§ **WHAT YOU HAVE TO DO**
Exactly the lines from the first line of the records to the line holding "[34,213,298,263] 31.436,07 TL" should be duplicated, and nothing more; pictures stay out.

§ **RECORDED DATA**
--------------------

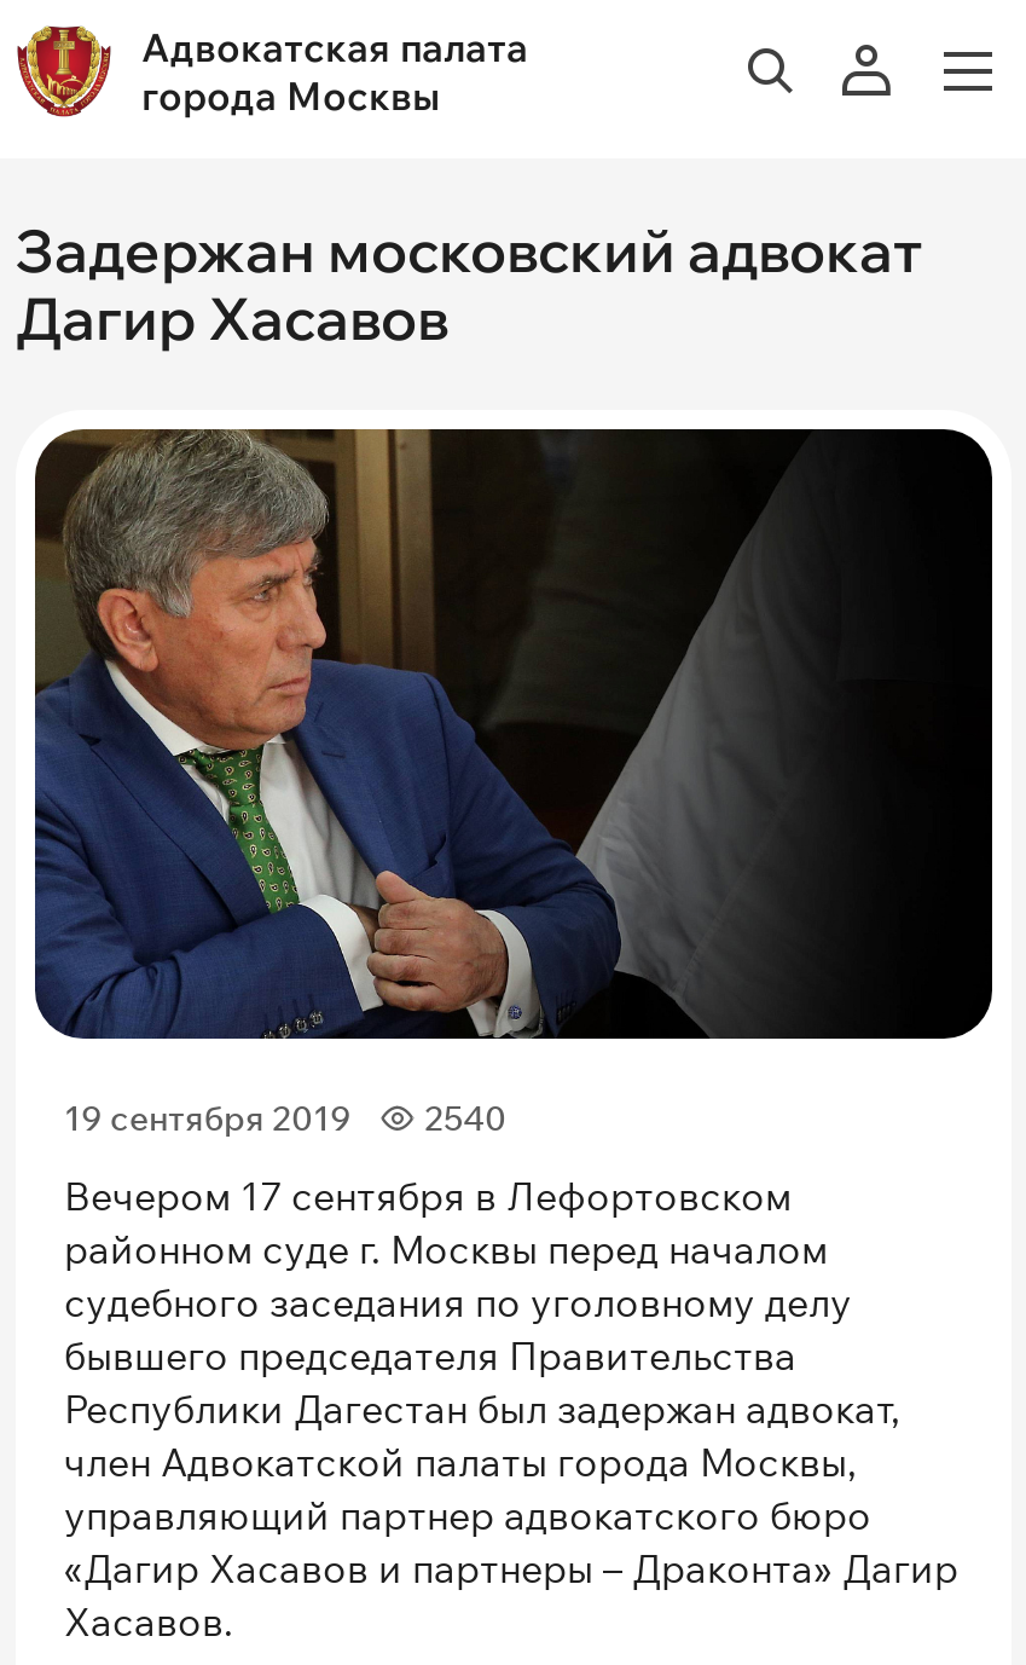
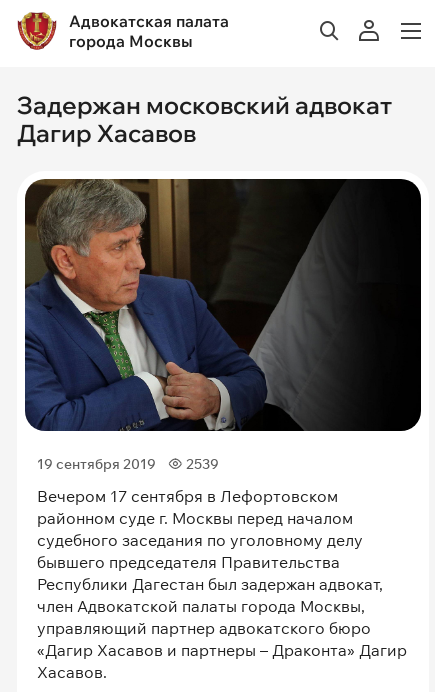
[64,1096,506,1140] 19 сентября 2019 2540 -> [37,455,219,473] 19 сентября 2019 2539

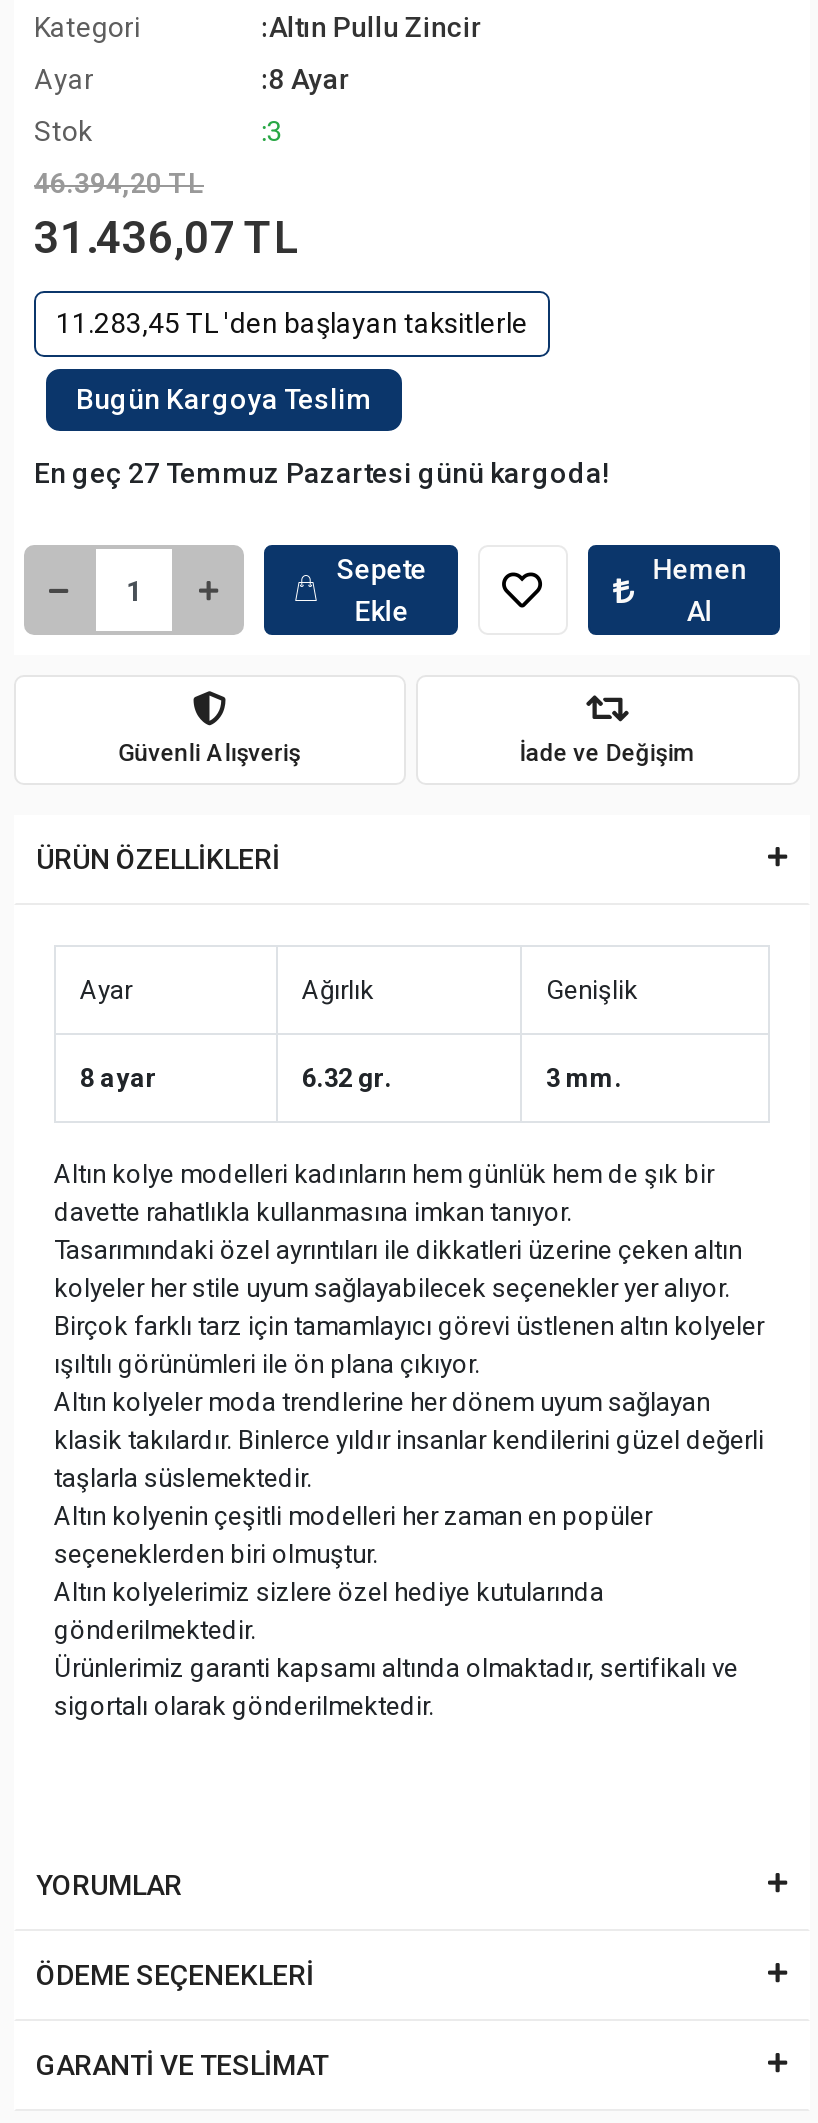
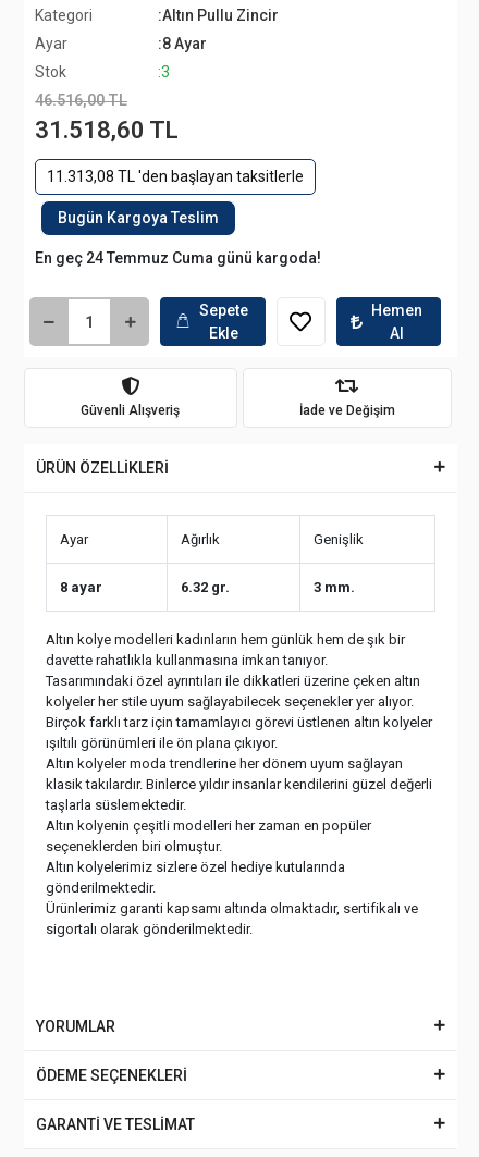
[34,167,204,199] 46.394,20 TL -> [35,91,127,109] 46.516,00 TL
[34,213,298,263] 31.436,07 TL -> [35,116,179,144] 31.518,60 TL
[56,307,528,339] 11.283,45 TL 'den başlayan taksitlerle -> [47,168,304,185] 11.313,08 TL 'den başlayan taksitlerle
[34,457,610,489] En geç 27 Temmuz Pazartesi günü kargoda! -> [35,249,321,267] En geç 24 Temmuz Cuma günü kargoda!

--------------------

§ **OUTPUT**
[64,1096,506,1140] 19 сентября 2019 2540 -> [37,455,219,473] 19 сентября 2019 2539

[34,167,204,199] 46.394,20 TL -> [35,91,127,109] 46.516,00 TL
[34,213,298,263] 31.436,07 TL -> [35,116,179,144] 31.518,60 TL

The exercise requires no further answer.